Postoperative evaluation resulted in 39 of 61 patients (64 percent) experiencing complete relief. Thirteen patients (21 percent) had partial relief. Eight of these patients were secondarily diagnosed with more proximal compression. Five of them had thoracic outlet compression syndrome, and three of them had cervical radiculopathy. For five patients, no specific reason was found for experiencing only partial relief. Nine patients (15 percent) had no significant relief. Among those patients, four were diagnosed with thoracic outlet compression syndrome and two with cervical radiculopathy; for three patients, the authors found no specific reason for failure.

CONCLUSION

The main benefit of using this protocol in this selected group of patients is to shorten total morbidity time and to avoid exposure of the patient to two operations instead of one.

摘要

背景

由于症状重叠,腕管综合征有时会被误诊,而更靠近近端的压迫部位可能被漏诊。

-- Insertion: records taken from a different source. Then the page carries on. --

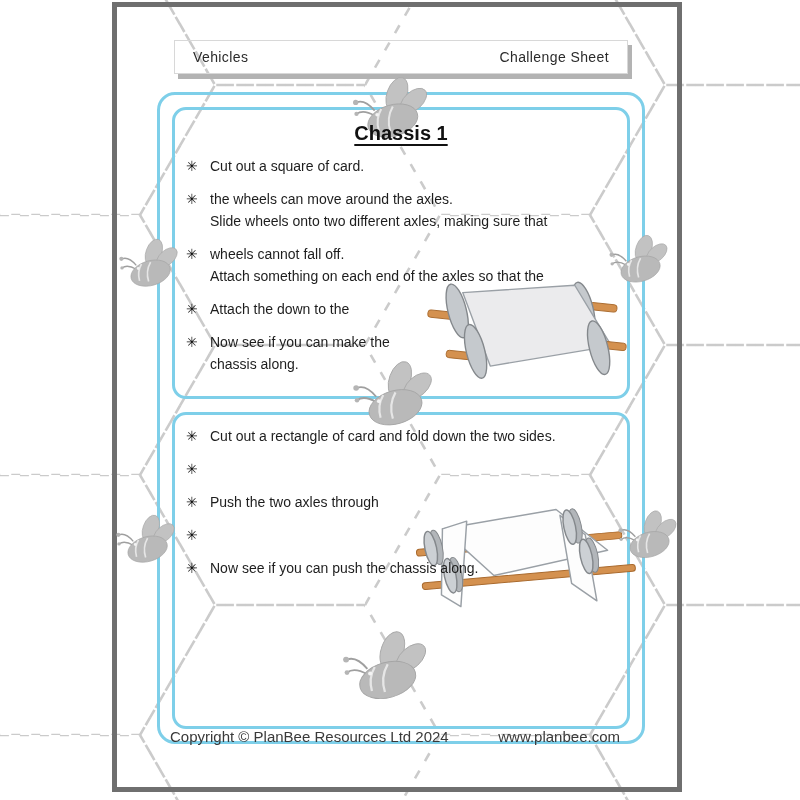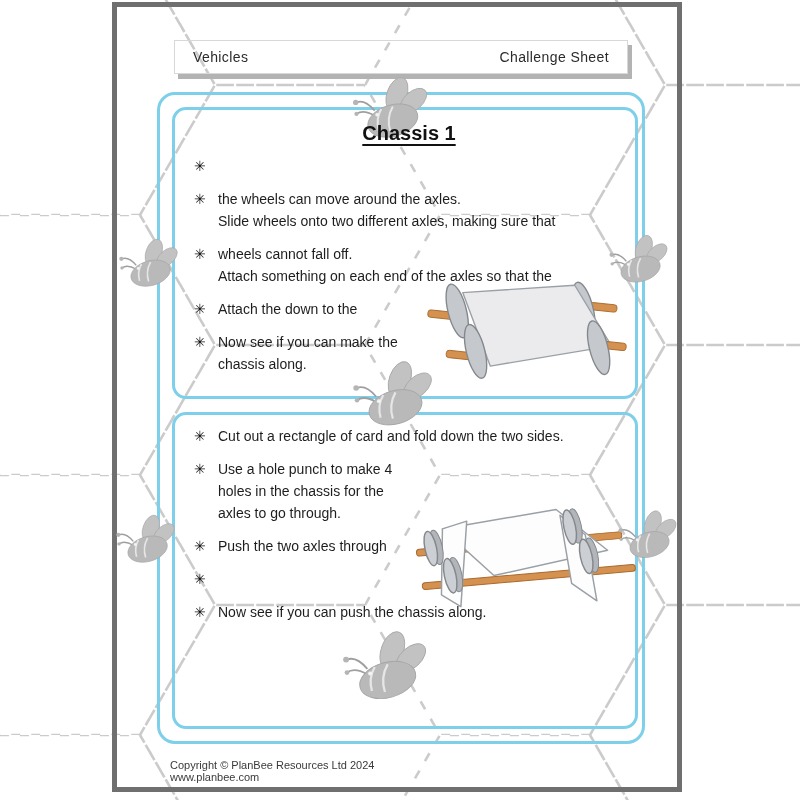--- a/index.html
+++ b/index.html
@@ -18,7 +18,7 @@
   .outer-frame{position:absolute;left:157px;top:92px;width:482px;height:646px;
                border:3px solid #7ecfe9;border-radius:18px;z-index:2;}
   .cbox{position:absolute;left:172px;width:452px;border:3px solid #7ecfe9;
-        border-radius:14px;padding:10px 0 0 8px;}
+        border-radius:14px;padding:10px 0 0 0;}
   .box1{top:107px;height:276px;}
   .box2{top:412px;height:301px;}
   .sec-title{position:relative;z-index:4;text-align:center;font-size:20px;

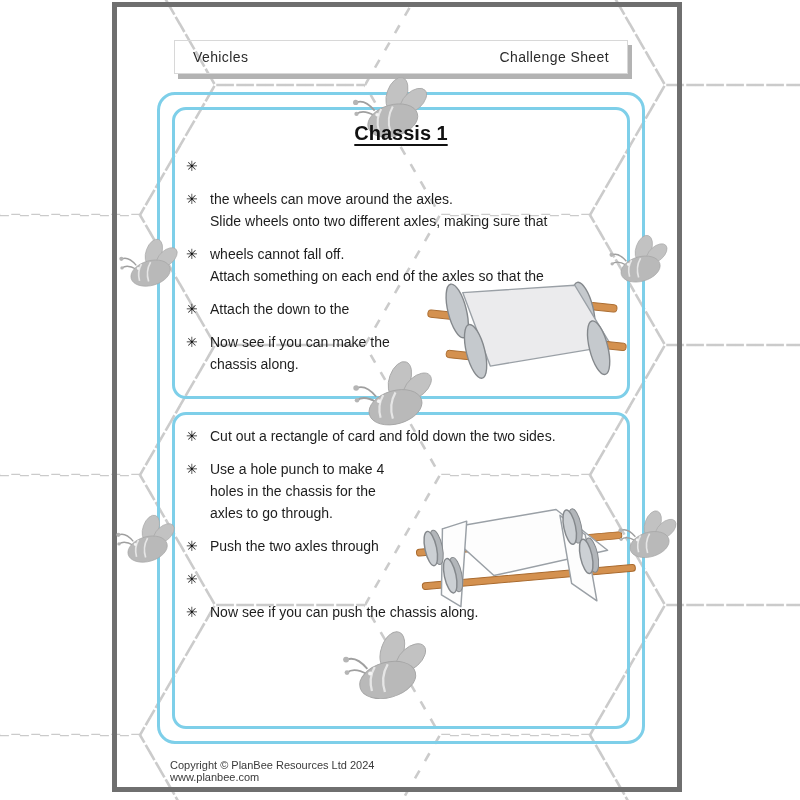--- a/index.html
+++ b/index.html
@@ -70,6 +70,7 @@
     <ul class="steps">
       <li>
         <span class="star">✳</span>
+        <span class="li-text"><span class="ln">Cut out a square of card.</span></span>
       </li>
       <li>
         <span class="star">✳</span>

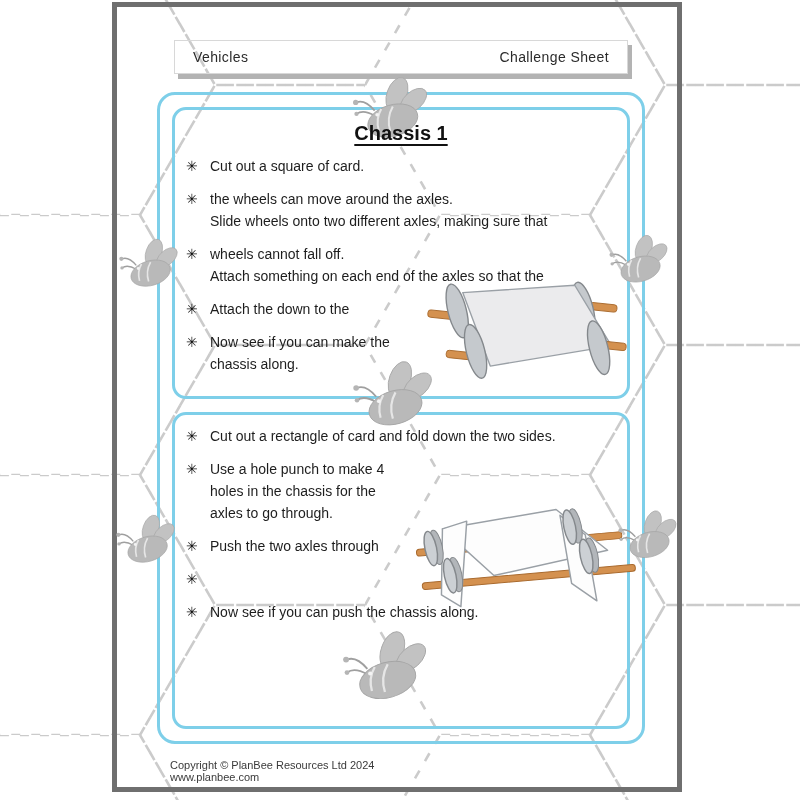--- a/index.html
+++ b/index.html
@@ -110,11 +110,6 @@
       </li>
       <li>
         <span class="star">✳</span>
-        <span class="li-text">
-          <div class="ln">Use a hole punch to make 4</div>
-          <div class="ln">holes in the chassis for the</div>
-          <div class="ln">axles to go through.</div>
-        </span>
       </li>
       <li>
         <span class="star">✳</span>

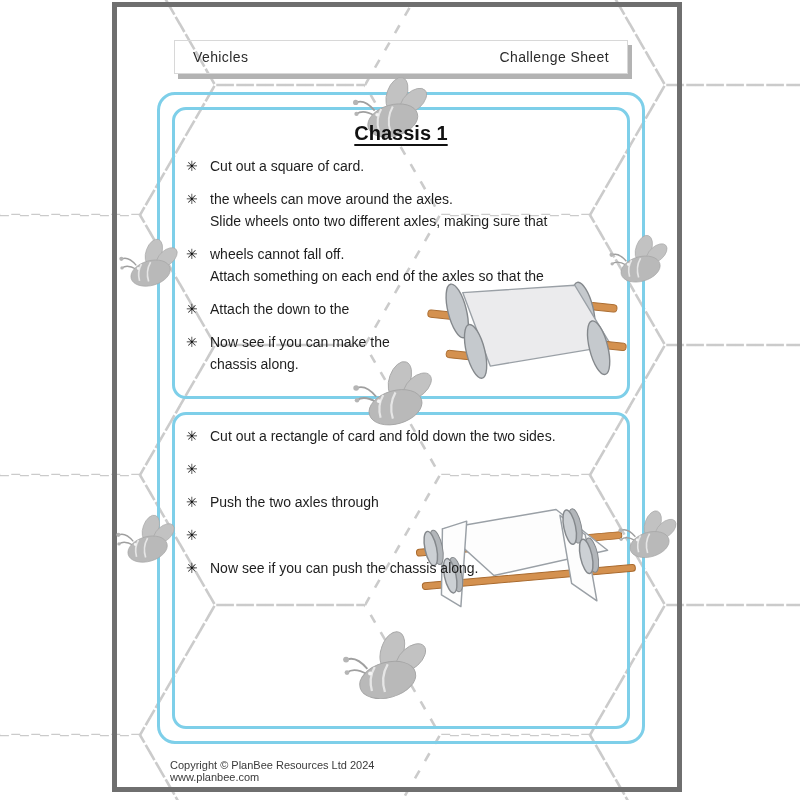--- a/index.html
+++ b/index.html
@@ -34,8 +34,8 @@
   .illus{position:absolute;z-index:2;}
   .bee{position:absolute;z-index:3;}
   
-  .footline{position:absolute;left:170px;top:759px;width:450px;display:flex;
-            justify-content:space-between;z-index:2;font-size:11px;color:#3a3a3a;flex-direction:column;}
+  .footline{position:absolute;left:170px;top:728px;width:450px;display:flex;
+            justify-content:space-between;z-index:2;font-size:15px;color:#3a3a3a;}
 </style>
 </head>
 <body>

腕管手术后缓解不完全可能是由于未能识别出第二个压迫部位。

方法

对61例被诊断为同侧正中神经腕管综合征和旋前圆肌综合征的患者进行回顾性研究。除了详细的病史和体格检查外,还进行了神经传导速度研究和肌电图检查。除2例患者外,所有患者均接受了同侧内镜下腕管松解术和旋前圆肌松解术。术后结果进行临床评估,分为完全缓解、部分缓解或无缓解。

结果

术后评估显示,61例患者中有39例(64%)完全缓解。13例患者(21%)部分缓解。其中8例患者继发诊断为更靠近近端的压迫。5例患有胸廓出口综合征,3例患有颈椎病神经根病。5例患者仅部分缓解但未发现具体原因。9例患者(15%)无明显缓解。在这些患者中,4例被诊断为胸廓出口综合征,2例患有颈椎病神经根病;3例患者未发现具体的失败原因。

结论

在这组特定患者中使用该方案的主要益处在于缩短总发病时间,并避免患者接受两次手术而非一次手术。